Pascrell Calls on Senate to Quickly Confirm ATF Chief in Wake of Uvalde School Massacre

Pascrell Calls on Senate to Quickly Confirm ATF Chief in Wake of Uvalde School Massacre

Senate opened hearings for nominee Steve Dettelbach

 

WASHINGTON, DC – U.S. Rep. Bill Pascrell, Jr. (D-NJ-09), the longtime co-chairman of the Congressional Law Enforcement Caucus, today praised the Senate for holding a hearing on Steve Dettelbach to be the next Director of the Bureau of Alcohol, Tobacco and Firearms (ATF) and called on the Senate to expeditiously confirm the clearly qualified nominee.

 

“The unspeakable tragedy at Robb Elementary School adds urgency to stopping gun violence in America,” said Rep. Pascrell. “The ATF is at the very forefront of gun crimes. Like any organization, the ATF demands a fulltime leader to operate at its best.
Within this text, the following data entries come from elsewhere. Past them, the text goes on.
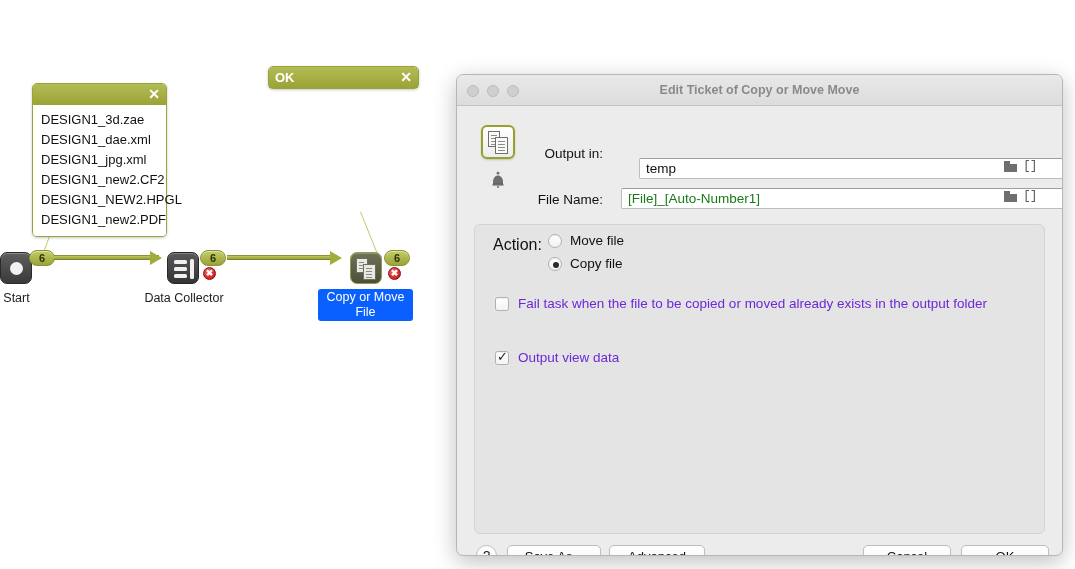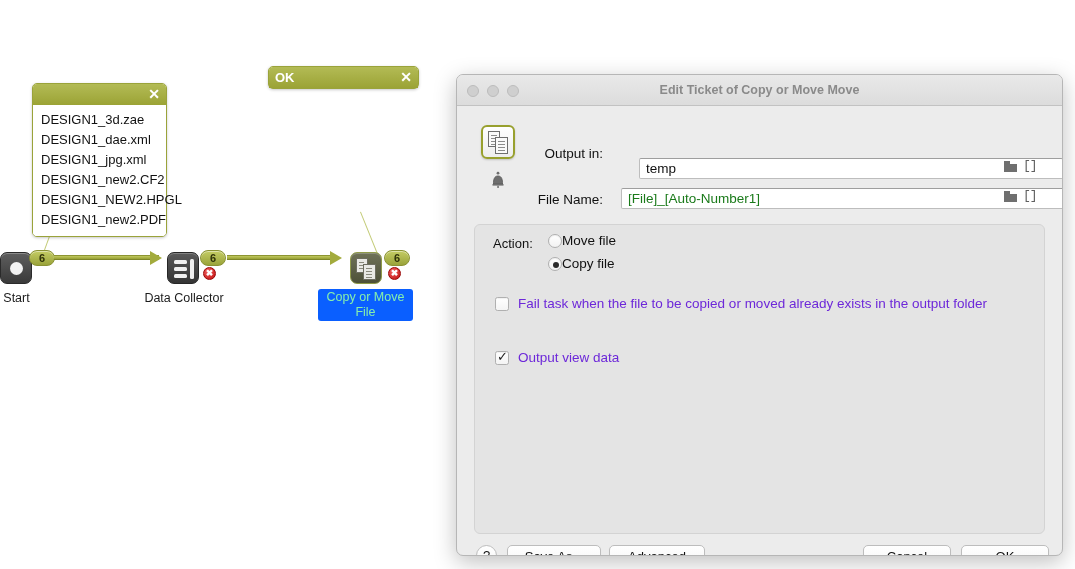--- a/index.html
+++ b/index.html
@@ -256,7 +256,7 @@
   }
   .action-label {
     position: absolute; left: 18px; top: 11px;
-    font-size: 13px; color: #111;
+    font-size: 16px; color: #111;
   }
   .radio-row { position: absolute; display: flex; align-items: center; }
   .radio {

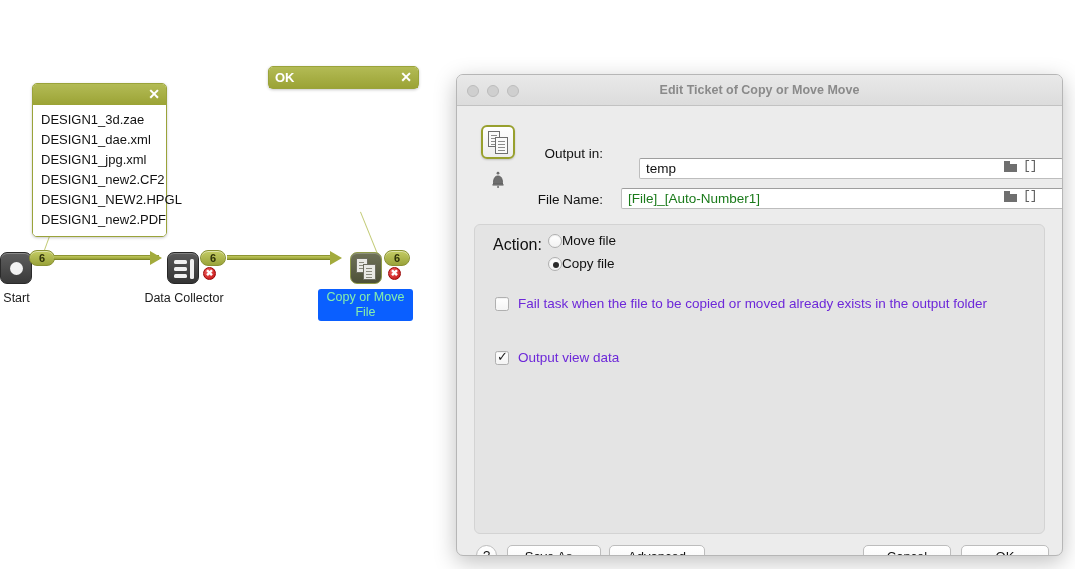--- a/index.html
+++ b/index.html
@@ -258,7 +258,7 @@
     position: absolute; left: 18px; top: 11px;
     font-size: 16px; color: #111;
   }
-  .radio-row { position: absolute; display: flex; align-items: center; }
+  .radio-row { position: absolute; display: flex; align-items: center; gap: 8px; }
   .radio {
     width: 14px; height: 14px; border-radius: 50%;
     background: linear-gradient(#ffffff, #f2f2f2);

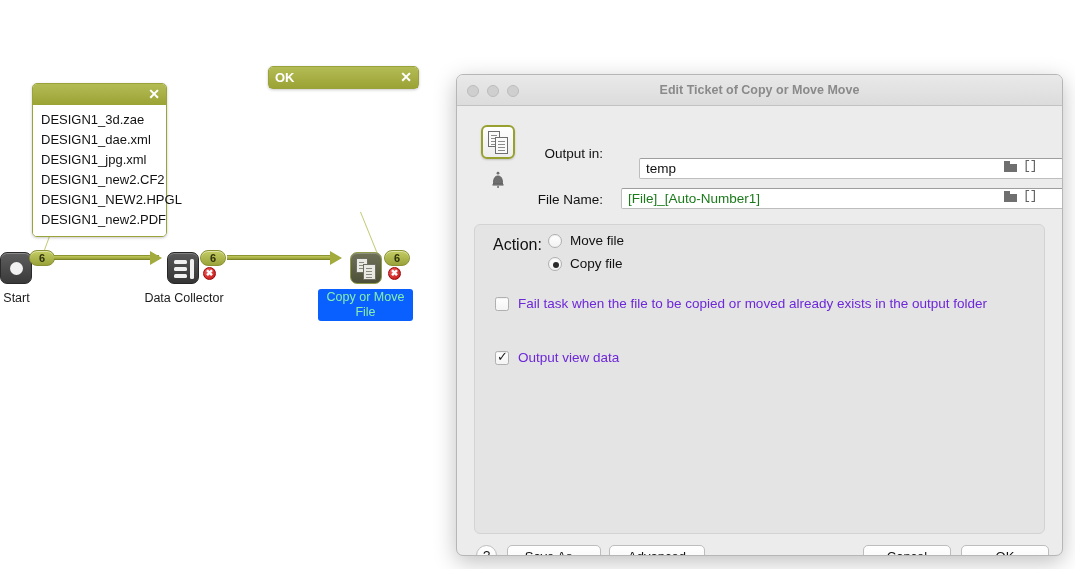--- a/index.html
+++ b/index.html
@@ -98,7 +98,7 @@
   .blue-tag {
     position: absolute;
     background: #0a5fff;
-    color: #86efac;
+    color: #ffffff;
     font-size: 12.5px;
     line-height: 15px;
     text-align: center;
For decades, at the behest of the NRA and other gun extremists, Senate Republicans have deliberately denied the ATF leadership to decapitate the agency and block it from preventing gun crimes. Republican sabotage of ATF is a national disgrace While we have the chance, we must fill the leadership vacuum at ATF. Steve Dettelbach’s qualifications are sterling and unquestioned. The Senate should confirm him without delay. If the Senate can’t confirm an ATF leader now we should all be ashamed. No more excuses.”

 

Rep. Pascrell is a longtime advocate of the ATF in Congress. Pascrell is the lead sponsor of H.R. 3536, the Crime Gun Tracing Modernization Act, which will finally give the ATF the ability to electronically search for the records of guns used in crimes across the country.

 

After a firearm associated with a crime is discovered somewhere in the United States, federal, state, or local law enforcement officials contact the ATF, which then must re-create the chain of custody of the firearm. Yet for decades the ATF has been blocked from digitizing millions of gun sales records already in the ATF’s possession so they can be searched by computers at its National Tracing Center in Martinsburg, West Virginia, the only federal facility that maintains gun sales records in the U.S.  This outdated restriction requires sifting through the ATF’s mountains of paper records, a laborious process that delays investigations and drains law enforcement resources.

 

This year the ATF is expected to receive more than 100 million gun sales records, many frayed or in decaying condition. In 2020, the ATF received 490,844 trace requests and processed 68,400,000 paper records. With the ATF receiving approximately 1,700 crime gun traces per day, this paper-based system can create serious delays in criminal investigations in jurisdictions in all 50 states.

 

The Crime Gun Tracing Modernization Act would provide a simple, narrow change in the law to allow the ATF to electronically search crime gun sales records already in its possession. The law would neither expand the universe of records the ATF is permitted to access, nor allow the ATF to search for information it already has access to. Importantly, the legislation will allow ATF searches for criminal and national security investigations only and for no other purpose.